Pacientes enfrentam longas esperas para consultas consideradas urgentes no sistema de saúde
Por André Gomyde
Você vai ao médico. Até aí, tudo bem. Ninguém vai ao médico por esporte, mas vai. Senta naquela cadeira gelada, responde perguntas constrangedoras sobre hábitos, vícios e intestinos, e espera pelo veredito.
Aí o médico olha os exames, franze a testa daquele jeito que imediatamente faz o paciente envelhecer uns três anos, e diz:
— Hum… isso aqui pode ser algo grave.
Pronto. Nesse momento, seu espírito abandona o corpo e vai procurar uma sombra. Mas o médico continua:
— Precisamos de alguns exames. E quero que consulte urgentemente um cardiologista, um neurologista, um endocrinologista e talvez um especialista em alguma coisa que você nunca ouviu falar. Urgentemente. Essa palavra pesa.
Urgentemente é hoje. Amanhã no máximo. Urgente não combina com calma.
Você sai do consultório meio trêmulo, segurando os pedidos como quem carrega o próprio destino em papel timbrado. Liga para o laboratório.

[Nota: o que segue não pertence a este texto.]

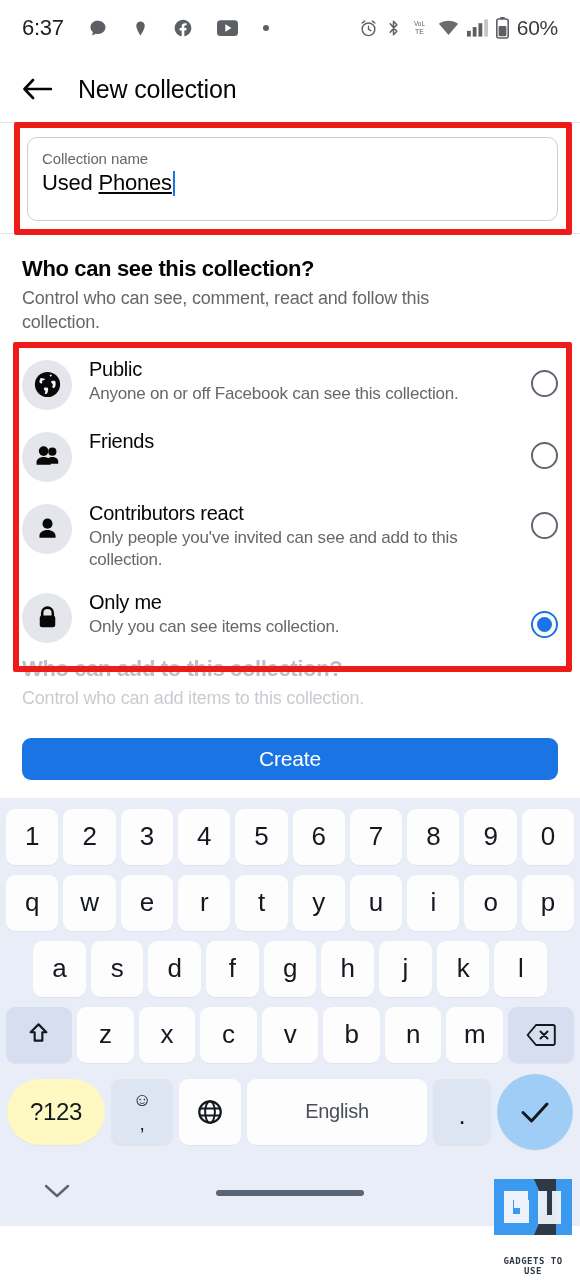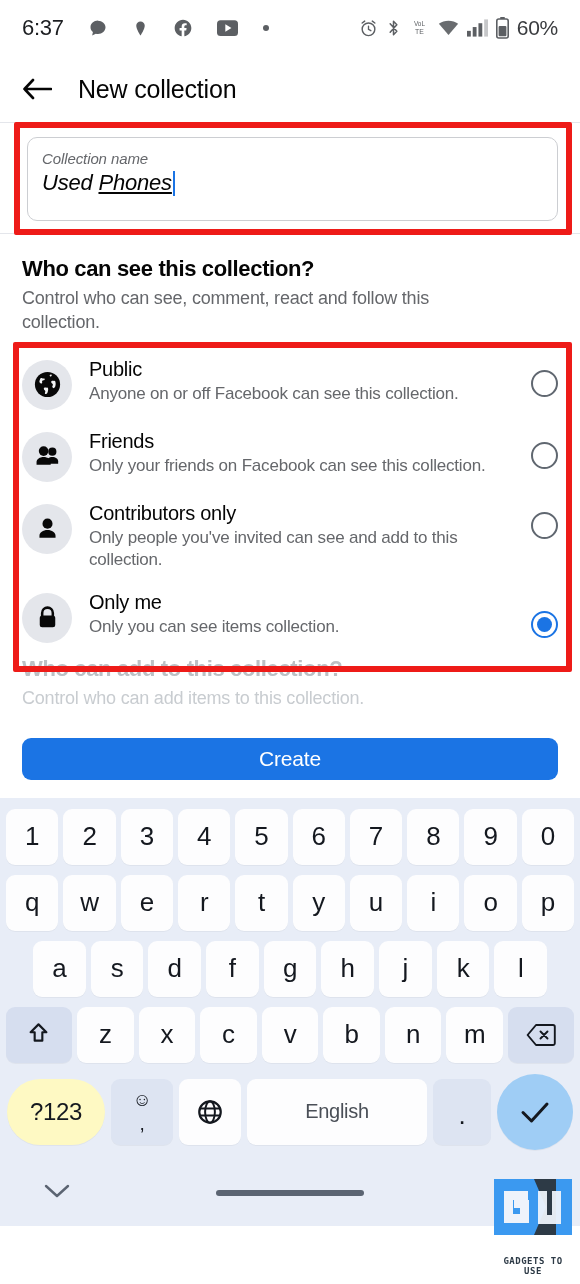--- a/index.html
+++ b/index.html
@@ -33,7 +33,7 @@
   
   .content { position:relative; background:#fff; }
 
-  .field-wrap { padding:14px 22px 12px 27px;font-style:italic; }
+  .field-wrap { padding:14px 22px 12px 27px; }
   .textfield {
     border:1px solid #ccced2; border-radius:10px;
     padding:12px 14px 16px 14px; height:84px;

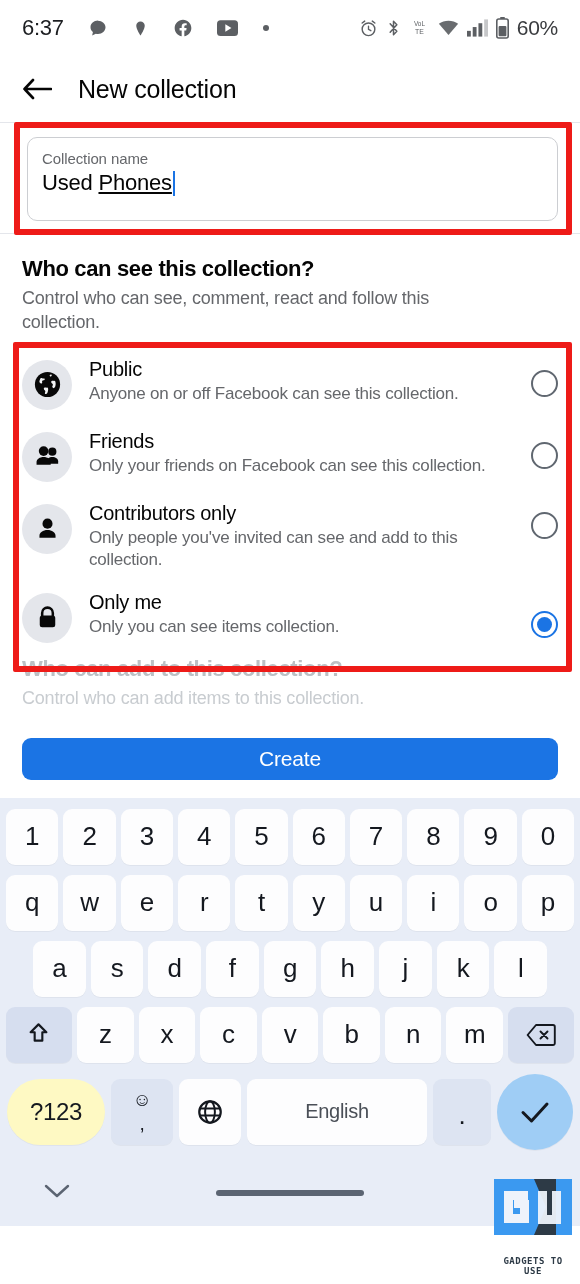--- a/index.html
+++ b/index.html
@@ -255,7 +255,6 @@
         </div>
         <div class="opt-text">
           <div class="opt-title">Friends</div>
-          <div class="opt-desc">Only your friends on Facebook can see this collection.</div>
         </div>
         <div class="radio"></div>
       </div>

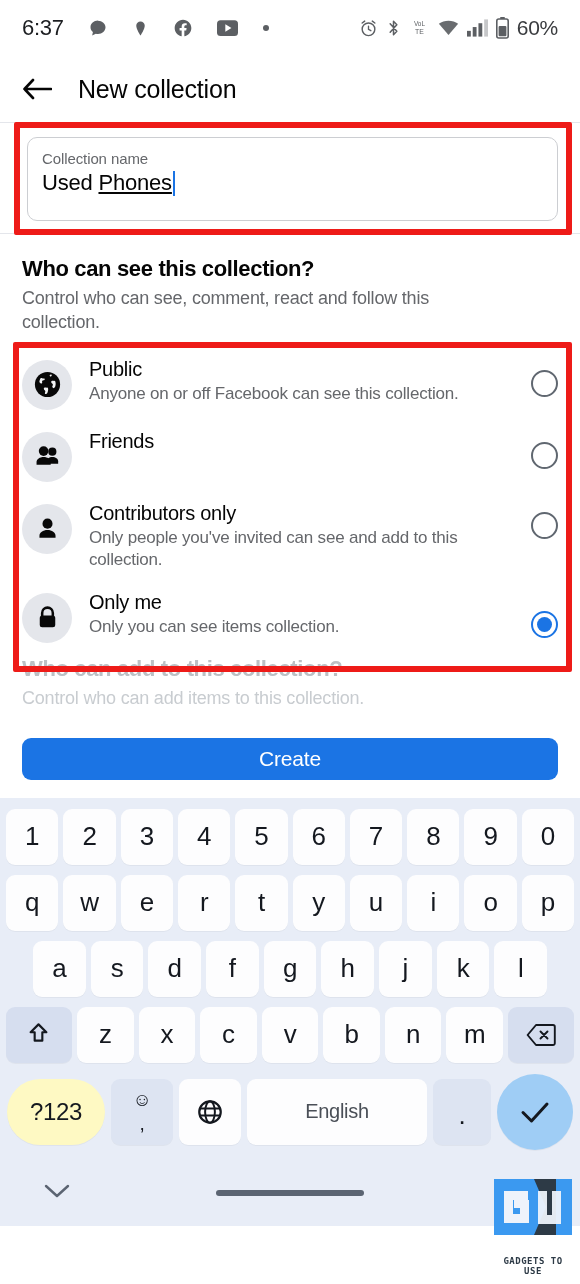--- a/index.html
+++ b/index.html
@@ -267,7 +267,7 @@
           </svg>
         </div>
         <div class="opt-text">
-          <div class="opt-title">Contributors only</div>
+          <div class="opt-title">Contributors react</div>
           <div class="opt-desc">Only people you've invited can see and add to this collection.</div>
         </div>
         <div class="radio"></div>

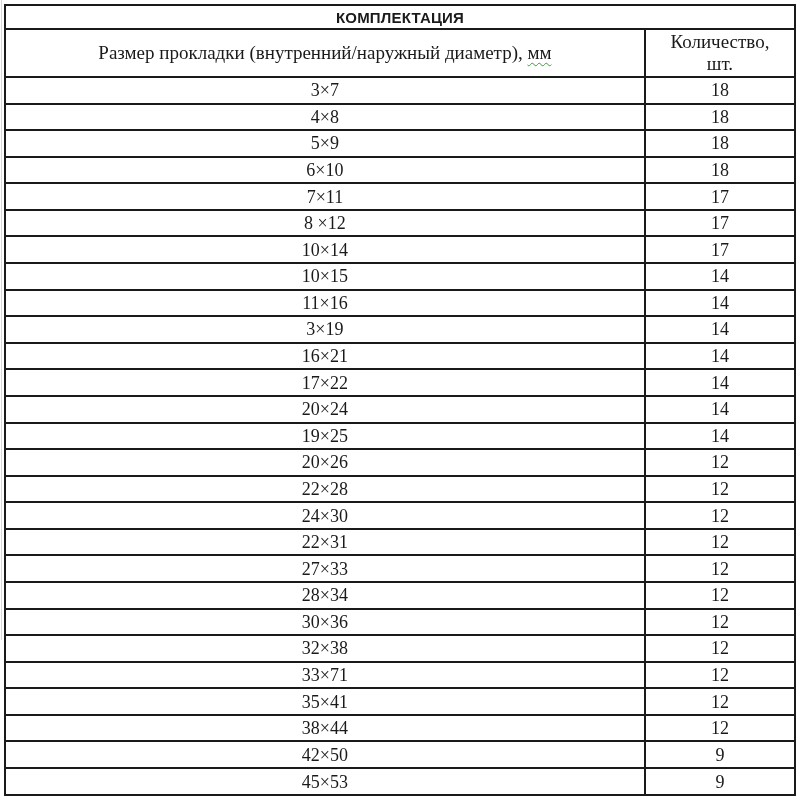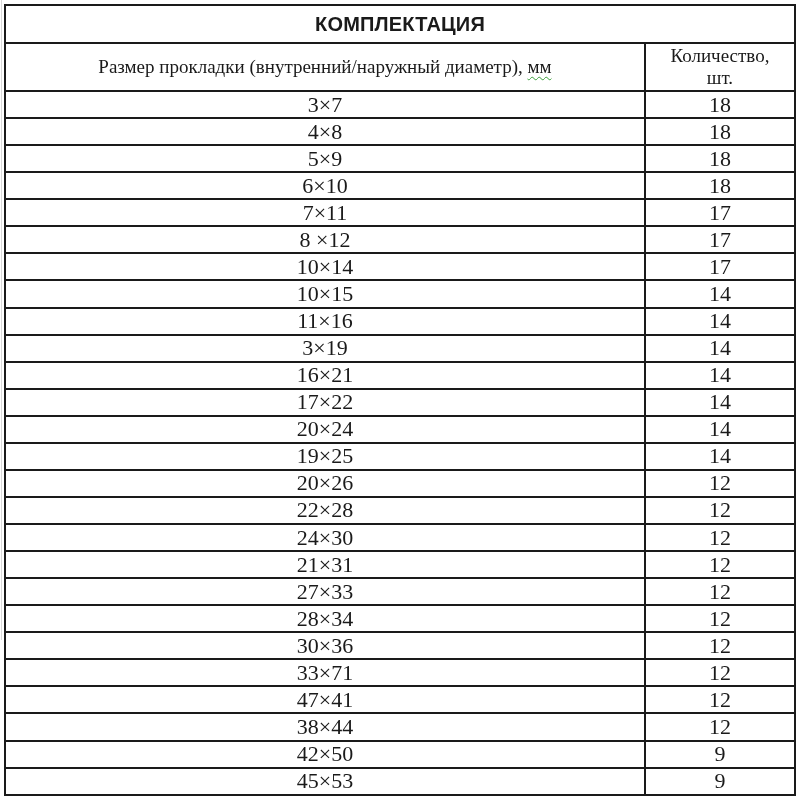--- a/index.html
+++ b/index.html
@@ -38,10 +38,10 @@
   col.col-size{width:81%;}
   col.col-qty{width:19%;}
   .title-cell{
-    height:38px;
+    height:24px;
     font-family:"Liberation Sans", sans-serif;
     font-weight:bold;
-    font-size:20px;
+    font-size:15px;
     letter-spacing:0.2px;
   }
   .size-header, .qty-header{

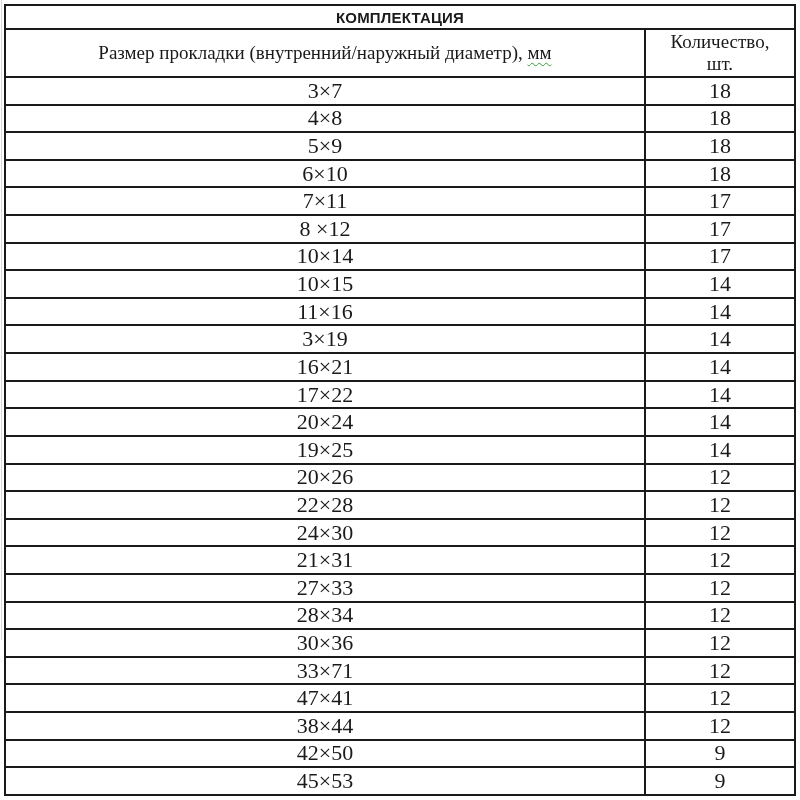--- a/index.html
+++ b/index.html
@@ -61,7 +61,7 @@
     text-underline-offset:3px;
   }
   tbody td{
-    font-size:22px;
+    font-size:18px;
     line-height:20px;
     margin-top:8px;
   }

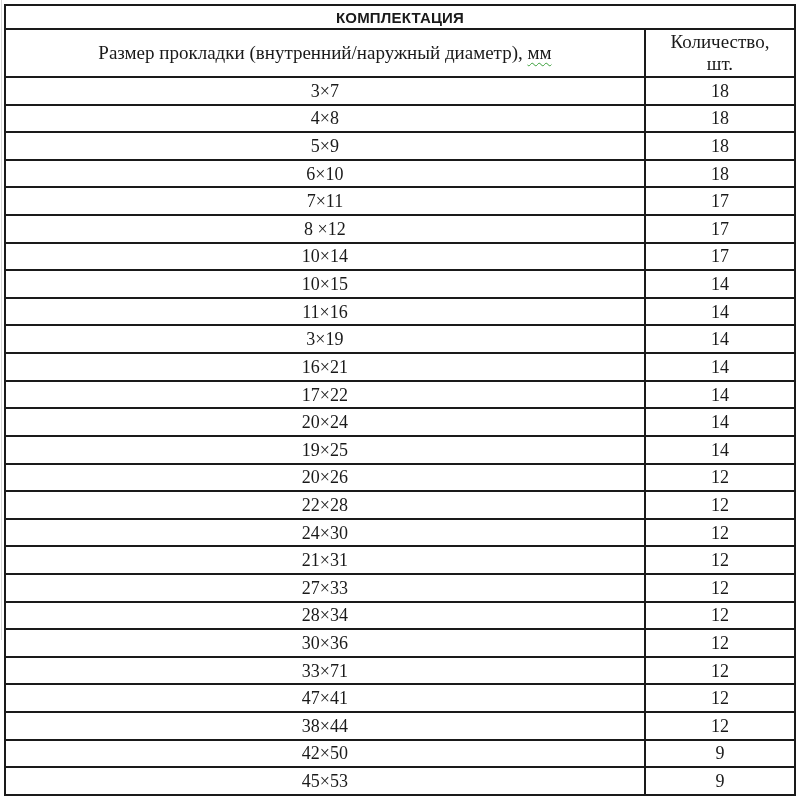--- a/index.html
+++ b/index.html
@@ -156,7 +156,7 @@
           <td>12</td>
         </tr>
         <tr>
-          <td>21×31</td>
+          <td>22×31</td>
           <td>12</td>
         </tr>
         <tr>

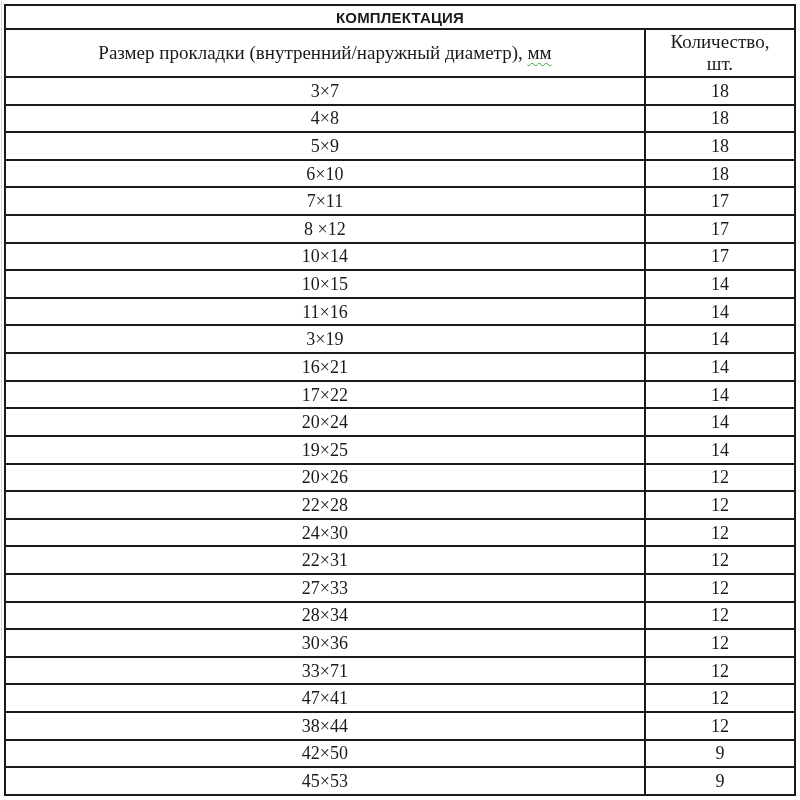--- a/index.html
+++ b/index.html
@@ -172,6 +172,10 @@
           <td>12</td>
         </tr>
         <tr>
+          <td>32×38</td>
+          <td>12</td>
+        </tr>
+        <tr>
           <td>33×71</td>
           <td>12</td>
         </tr>

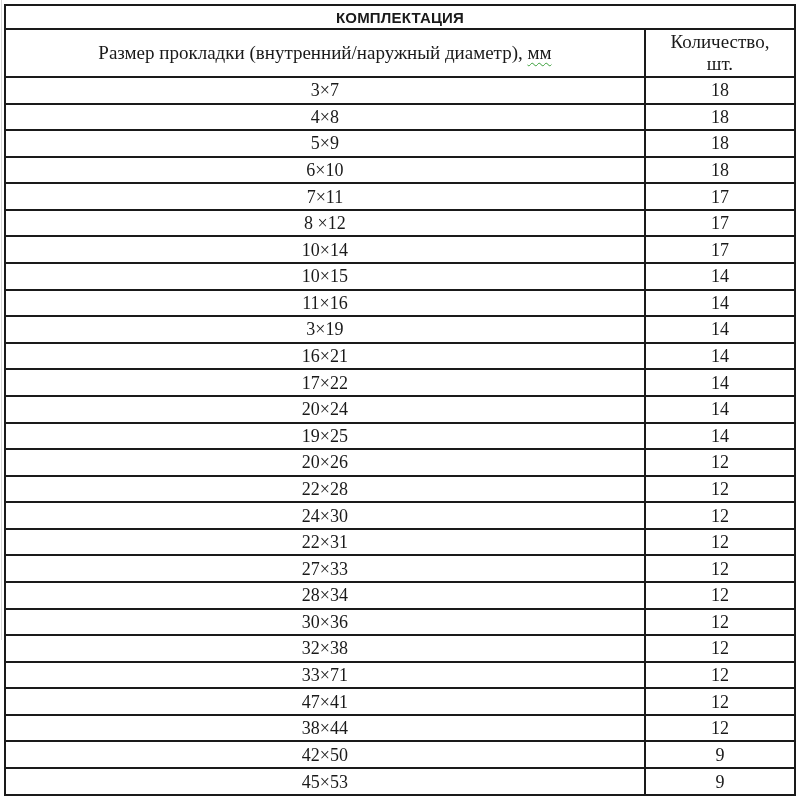--- a/index.html
+++ b/index.html
@@ -180,7 +180,7 @@
           <td>12</td>
         </tr>
         <tr>
-          <td>47×41</td>
+          <td>35×41</td>
           <td>12</td>
         </tr>
         <tr>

— Temos vaga para daqui a 28 dias.
Vinte e oito? Mas o médico disse urgente.
— Entendemos, senhor. A urgência dele é diferente da nossa.
Liga para o especialista.
— Primeira consulta em novembro.
Mas estamos em junho.
— Exatamente. Ainda temos boas opções.
É curioso como a medicina trabalha com tempos paralelos. No consultório, tudo é urgente. Na agenda, tudo é futurista.
Você passa então a viver um suspense clínico. Talvez tenha algo grave. Talvez não tenha nada. Mas só saberá depois de trinta dias, ou seis meses, se o sistema colaborar. Aí começa o jogo das culpas.
É culpa de uma sociedade adoecida? Pode ser. Nunca se viu tanta ansiedade, estresse, insônia e dor inexplicável.
É culpa dos planos de saúde, que pagam pouco, exigem muito e transformam consulta em produção industrial? Também pode ser.
Ou é culpa de médicos que, entre um congresso em Lisboa e outro em Barcelona, já não conseguem olhar para o relógio do paciente?
Talvez seja um pouco de tudo. A verdade é que a saúde virou uma grande sala de espera. Espera pelo exame, espera pelo laudo, espera pelo retorno, espera pelo especialista. E o corpo, esse impaciente, não espera.
O mais irônico é que, no fim, quem desenvolve um problema novo é você: ansiedade aguda provocada pela urgência adiada. E isso, curiosamente, também exige consulta. Para daqui a quarenta e cinco dias.
O juramento de Hipócrates continua bonito. Solene, histórico, elegante. Mas talvez precisasse de um adendo moderno:
“Prometo cuidar do paciente, desde que haja horário disponível no aplicativo.”
Enquanto isso, seguimos. Doentes, ansiosos e muito bem agendados.